─── Data
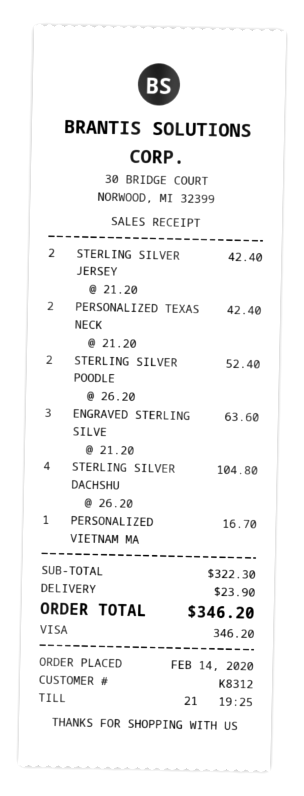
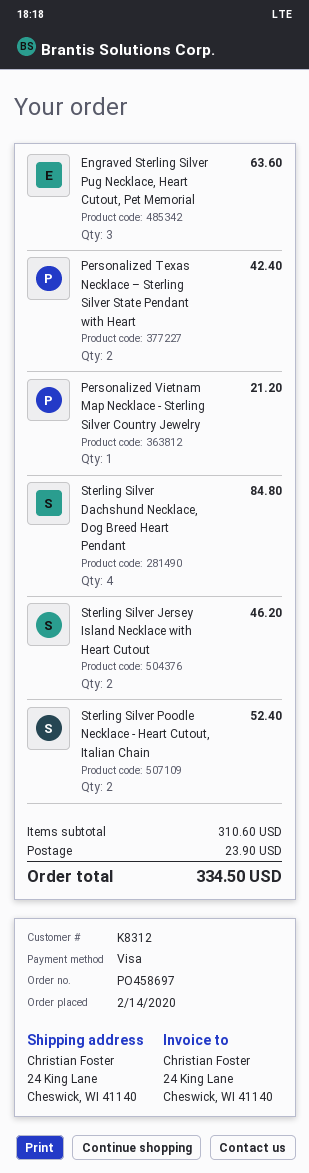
STERLING SILVER JERSEY: 2 for 42.40 -> 2 for 46.20
STERLING SILVER DACHSHU: 4 for 104.80 -> 4 for 84.80
PERSONALIZED VIETNAM MA: 1 for 16.70 -> 1 for 21.20
subtotal: 322.30 -> 310.60
total: 346.20 -> 334.50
──────
■ **What the exercise asks**:
Exactly as written, restate all of the data, leaving out the images.

■ **Result of the exercise**:
STERLING SILVER JERSEY: 2 for 42.40 -> 2 for 46.20
STERLING SILVER DACHSHU: 4 for 104.80 -> 4 for 84.80
PERSONALIZED VIETNAM MA: 1 for 16.70 -> 1 for 21.20
subtotal: 322.30 -> 310.60
total: 346.20 -> 334.50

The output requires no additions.